Moving away from per-installation shared secrets for apps

Hi @dzagorovsky ,

Thanks for checking in. The subsequent phases of the migration were put on hold in favor of other initiatives. This means that although most marketplace installations now share a secret per-app (with some exceptions such as installations on dormant instances), the secret continues to be sent in the lifecycle payload, and frameworks continue to store secrets per-installation.

A lot has happened in the intervening time, including Forge, and this announcement by @HeyJoe that:

We’re working to combine Connect and Forge into a single, unified development experience that enables self-hosted and Atlassian-hosted apps on a single platform.

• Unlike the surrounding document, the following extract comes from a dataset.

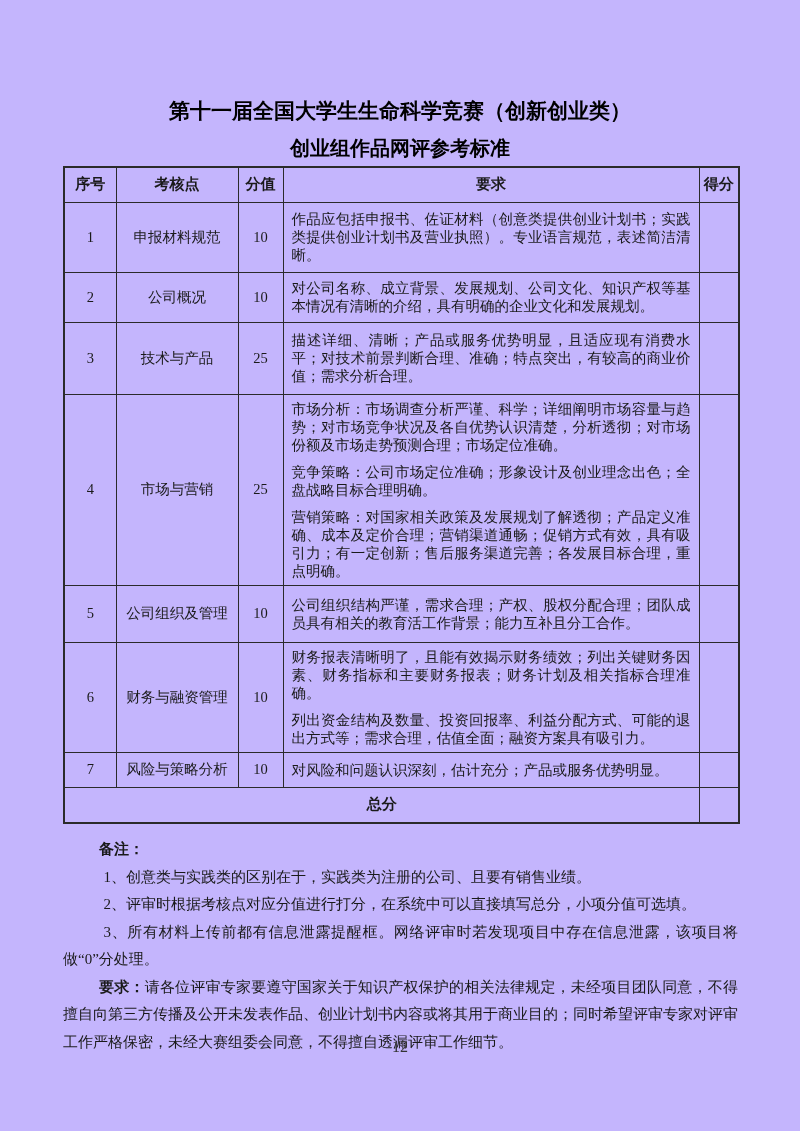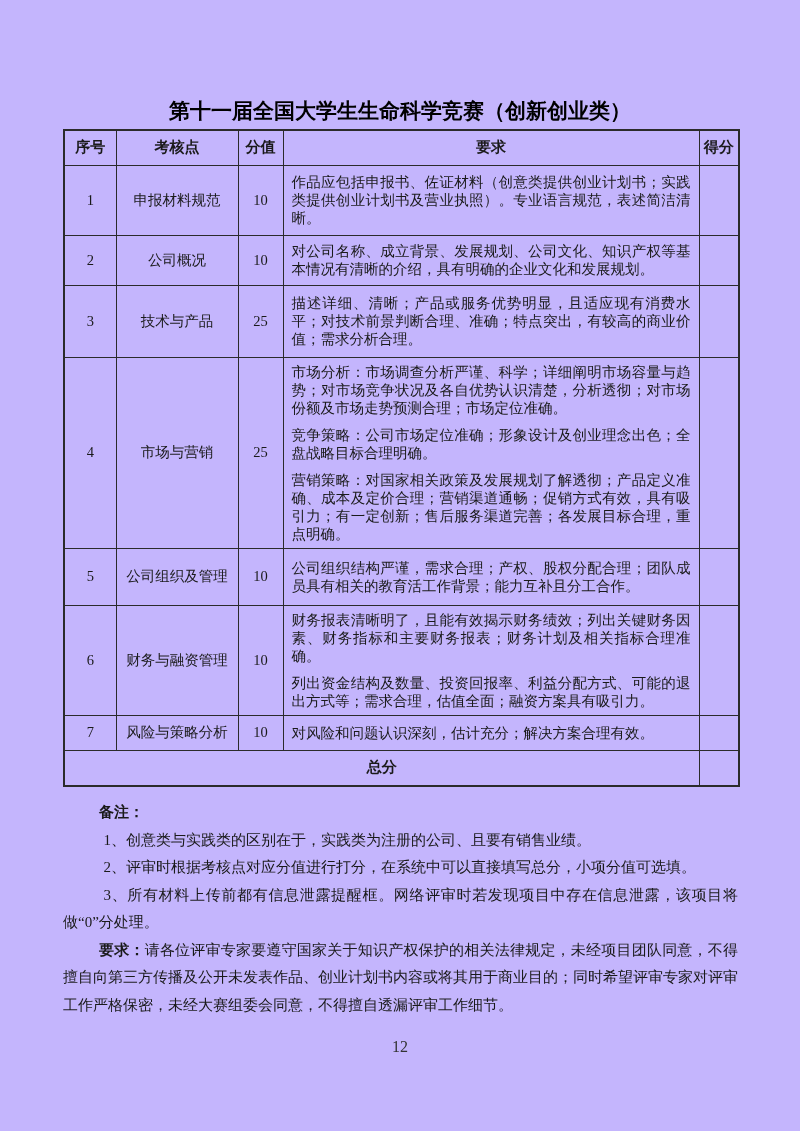"创业组作品网评参考标准" div.doc-subtitle { html: none -> <div>创业组作品网评参考标准</div> }
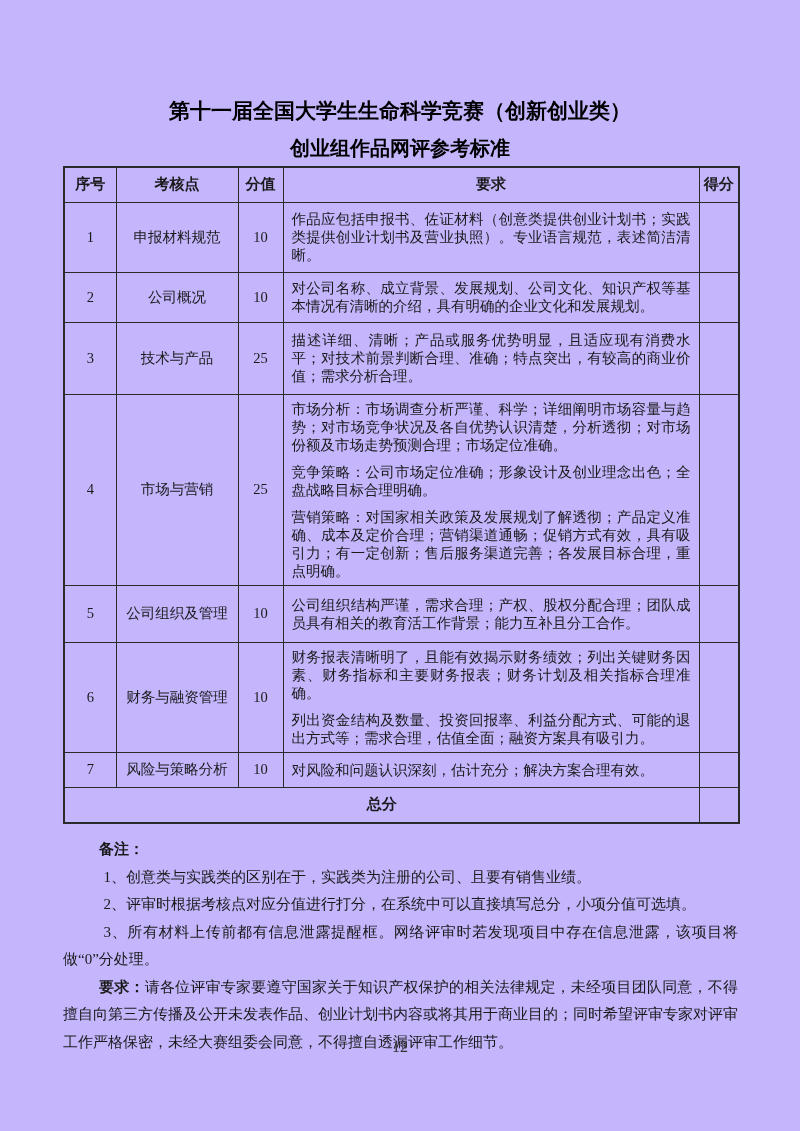"对风险和问题认识深刻，估计充分；解决方案合理有效。" p { text: 解决方案合理有效 -> 产品或服务优势明显 }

We’re making plans to finish the shared secret journey by way of this unification work, with signing of the initial install hook and dropping the sharedSecret field being a part of that plan (among other things). We expect to have a bit more news to share and opportunities to test out and give feedback on what we’re doing soon.

Thanks again,

James Hazelwood
Ecosystem Developer

3 Likes

@jhazelwood new APIs are cool, but please don’t break how current things are working, that we will not need to change all our current apps

Hi @jhazelwood,

Thanks for the detailed response, can you please clarify this exception aspect: Provided we are implementing and publishing a new Cloud app from scratch, is it safe to assume that all customers will only ever sent the shared secret so that a new custom Connect framework would not need to account for the secret in the lifecycle payload anymore?

Cheers,
Steffen

Hi @sopel,

Good question. We’ve got almost all the ingredients required to be able to disregard the secret in the payload but there are still a couple of complications that prevent me from recommending that. Secrets can still get out of sync because if a secret gets rotated (e.g. due to being leaked) it’s a matter of hours before all installations pick it up. You could store a new global secret + an old global secret as a fallback, but then the fallback would continue to work for all installs until you turned it off, which is not ideal if you’re rotating off the old secret due to a potential leak. Taking this along with the fact that we haven’t done much testing of this approach ourselves, I feel like the risk outweighs the rewards. If you’d still like to spike this approach, though, please let us know how it goes!

Thanks,
James

2 Likes

I am bit confused right now. We have one app which has same sharedSecret for all hosts.
However, there is another app I am currently testing. It gave me different sharedSecret values when installing it in two instances via DEV mode (i.e. by providing descriptor file).

So sharedSecret is same in most cases but can differ in some?

@chhantyal the secret is per-installation when you provide the descriptor file, and usually common (with the aforementioned caveats) when you install from marketplace.

when you side-load an app (i.e. install it from a https URL rather than from MPAC) you definitely don’t have a single shared secret. We use that a lot for development and monitoring (or even giving access prior to Marketplace approval, remember ;P). For us that is reason enough to support one shared secret per tenant.